Eine weibliche Asiatische Tigermücke (Aedes albopicts).

Gefährliche Variante erreicht weiteren Kontinent Zika-Virus bedroht Afrika

Stand: 20.05.2016 17:16 Uhr

Die Weltgesundheitsorganisation warnt Afrika vor der aggressiven Variante des Zika-Virus. Das Pasteur Institut im Senegal hat den Erreger auf den Kapverdischen Inseln nachgewiesen. Damit könne sich das Virus auf dem Kontinent ausbreiten.

Die Variante des Zika-Virus, die in Südamerika und dort vor allem in Brasilien für viele Erkrankungen sorgt, ist jetzt erstmals auf den Kapverden isoliert worden. Das teilte das Pasteur Institut Dakar (Senegal) mit. Damit könnte sich diese aggressive asiatische Variante des Zika-Virus auch in Afrika verbreiten.

Die asiatische Variante des Zika-Virus kann die Erkrankung der Nervenbahnen, wie das Guillain-Barre-Syndrom, oder Mikrozephalie, Kopfmißbildung bei neugeborenen Babys verursachen. Der Nachweis in Afrika sei beunruhigend, sagte Matshidiso Moeti, Direktorin der Weltgesundheitsorganisation, WHO für Afrika. Die Organisation werde den afrikanischen Ländern helfen, ein mögliches Verbreitungsrisiko abzuschätzen und Vorbereitungen zu treffen.

Bevölkerung muss aufgeklärt werden

Die afrikanischen Länder sollten jetzt vor allem schwangere Frauen über die Übertragungswege durch Mückenstiche und ungeschützten Sex informieren.
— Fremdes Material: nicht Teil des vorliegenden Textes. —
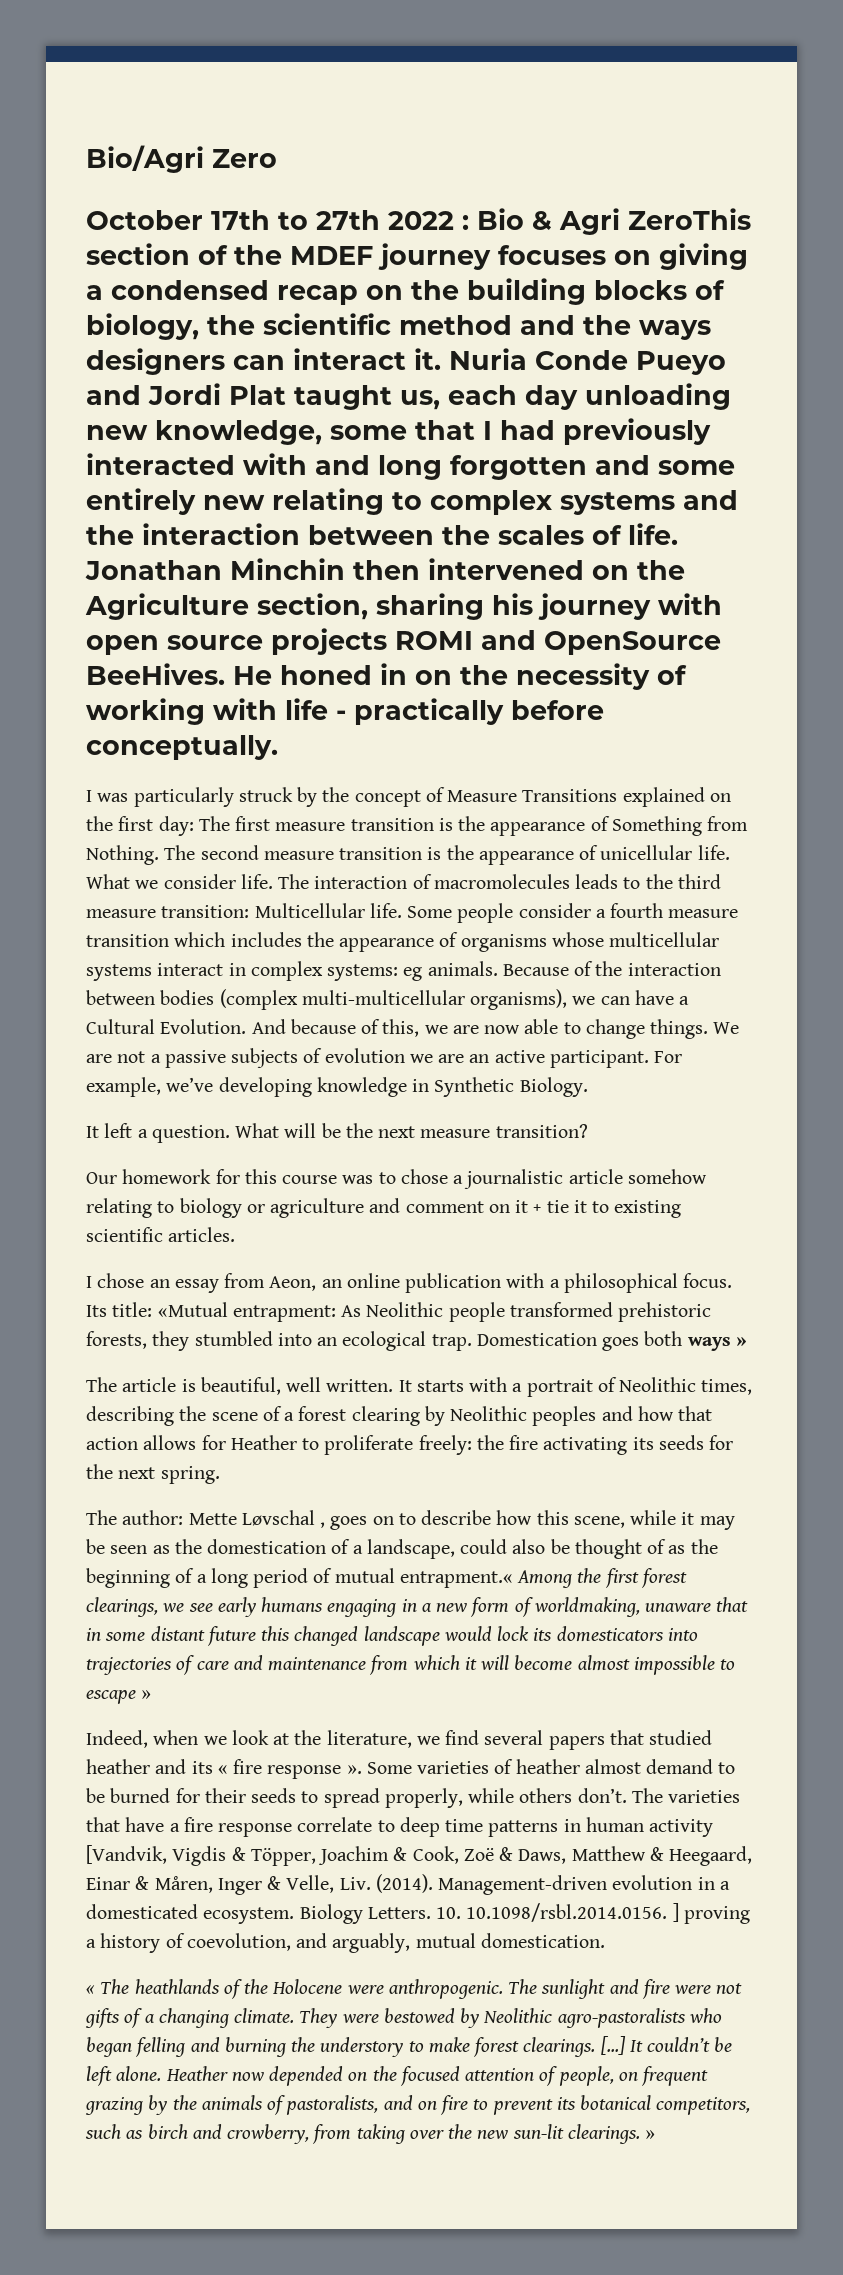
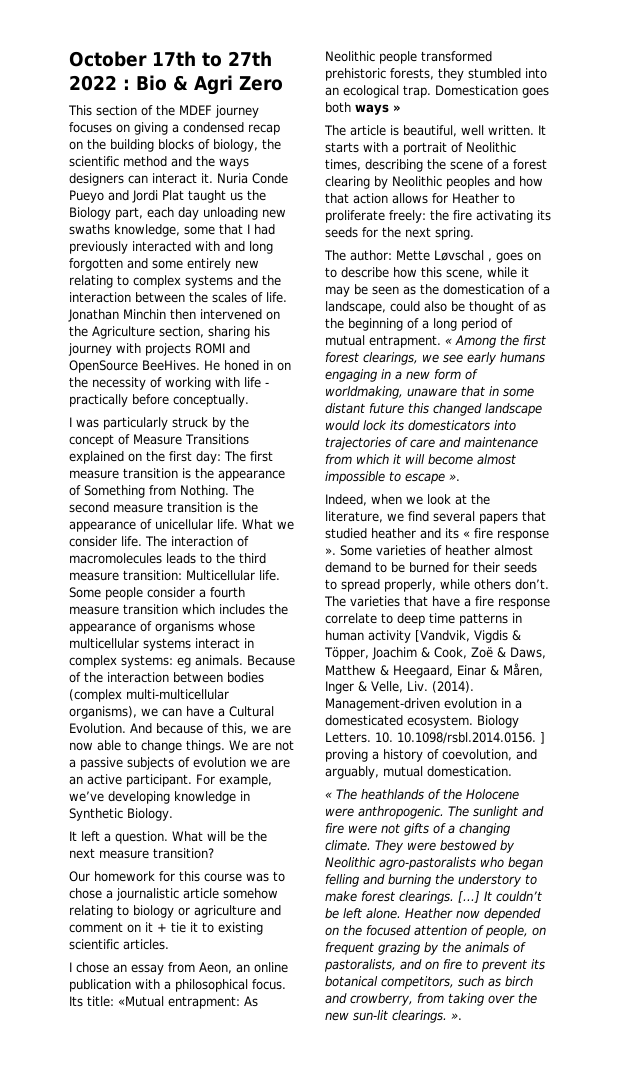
[86,145,277,173] Bio/Agri Zero // -> (69, 59) none
[628,208,751,230] ZeroThis -> [239,76,283,91] [68,105,92,116] Zero // This
[400,390,440,410] us, -> [230,190,266,201] [69,207,143,220] us the Biology part,
(148, 432) none -> [69,224,110,235] swaths
[86,635,263,655] open source -> (141, 348) none
[399,1571,513,1588] entrapment.« -> [369,335,452,348] entrapment. «
[141,1690,152,1699] » -> [449,474,460,481] ».
[645,2130,656,2139] » -> [451,1013,462,1020] ».

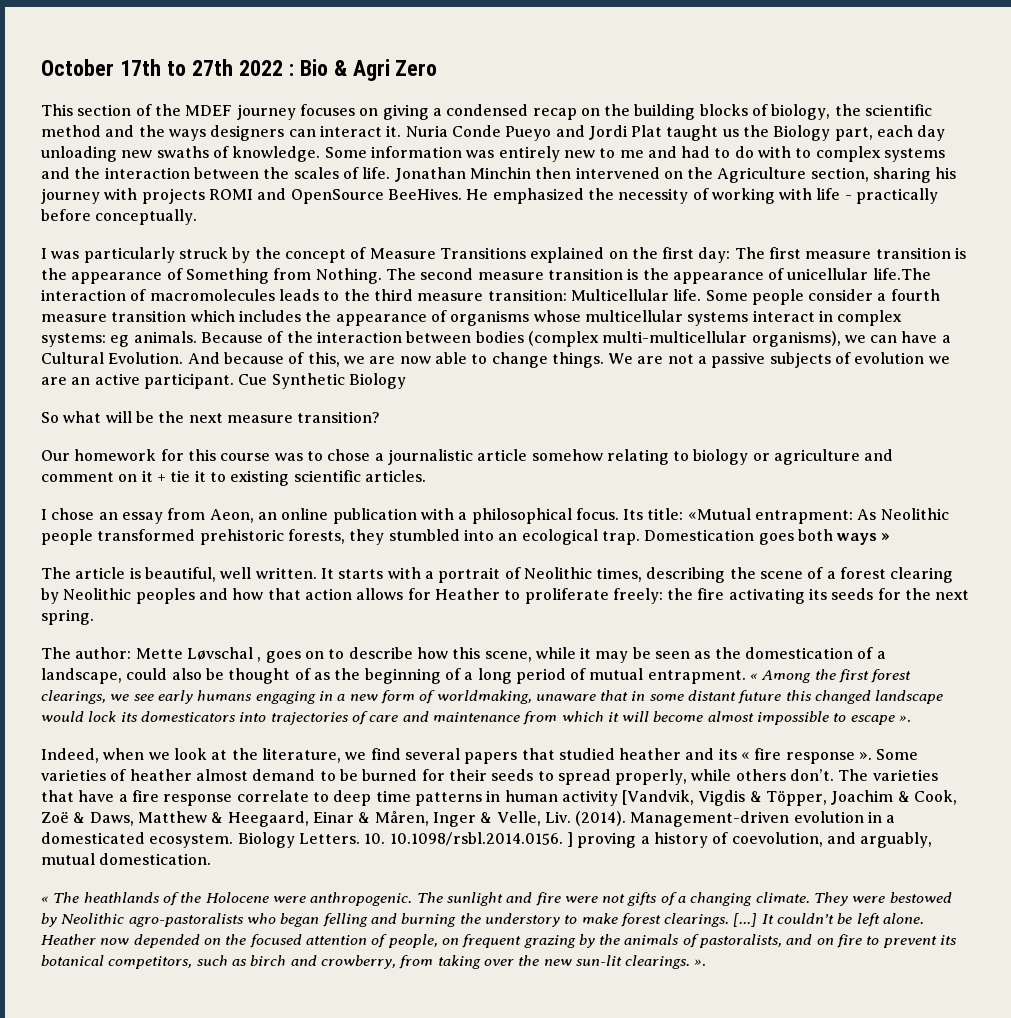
[114,224,275,237] [69,241,273,254] [69,258,259,271] [69,275,113,288] knowledge, some that I had previously interacted with and long forgotten and some entirely new relating -> [212,146,792,162] of knowledge. Some information was entirely new to me and had to do with
[224,360,291,371] honed in on -> [492,188,584,204] emphasized
[217,519,294,530] [69,536,167,547] life. What we consider life. The -> [872,268,931,280] life.The
[196,774,272,787] [69,791,250,804] [69,808,173,821] [69,831,203,844] For example, we’ve developing knowledge in Synthetic Biology. // It left a question. What -> [238,373,406,389] [41,411,102,423] Cue Synthetic Biology // So what

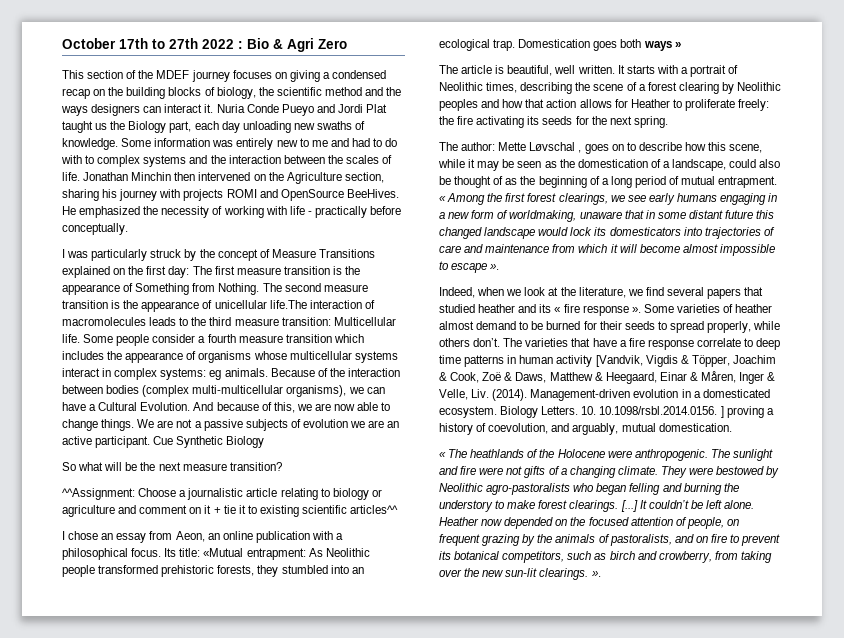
[41,449,371,461] Our homework for this course was to chose -> [62,488,177,500] ^^Assignment: Choose
[531,449,603,461] somehow -> (278, 492) none
[364,470,426,482] articles. -> [350,505,399,514] articles^^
Die WHO empfiehlt ein Monitoring-System, um vermehrt auftretende Fälle von Mikrozephalie oder des Guillain-Barre-Syndroms zu registrieren. Die WHO will das während der Ebola-Krise installierte System zur Gesundheitsbetreuung ausbauen, um den afrikanischen Ländern im Vorfeld zu helfen.

Das Pasteur Institut Dakar hat seit Mai 2016 7557 Verdachtsfälle von Zika-Virus-Erkrankungen auf dem Kapverdischen Inseln registriert. Bei drei Betroffenen wurde Mikrozephalie nachgewiesen. Bisher ist jedoch kein Fall des Guillain-Barre-Syndroms aufgetreten.

Die asiatische Variante des Zika-Virus hat sich vor allem in Südamerika ausgebreitet. Seit Frühjahr 2015 haben sich dort mehr als eine Million Menschen mit dem Erreger angesteckt. Die meisten Infizierten gibt es in Brasilien.

Für Afrikas gibt die WHO bisher keine Reisewarnung aus.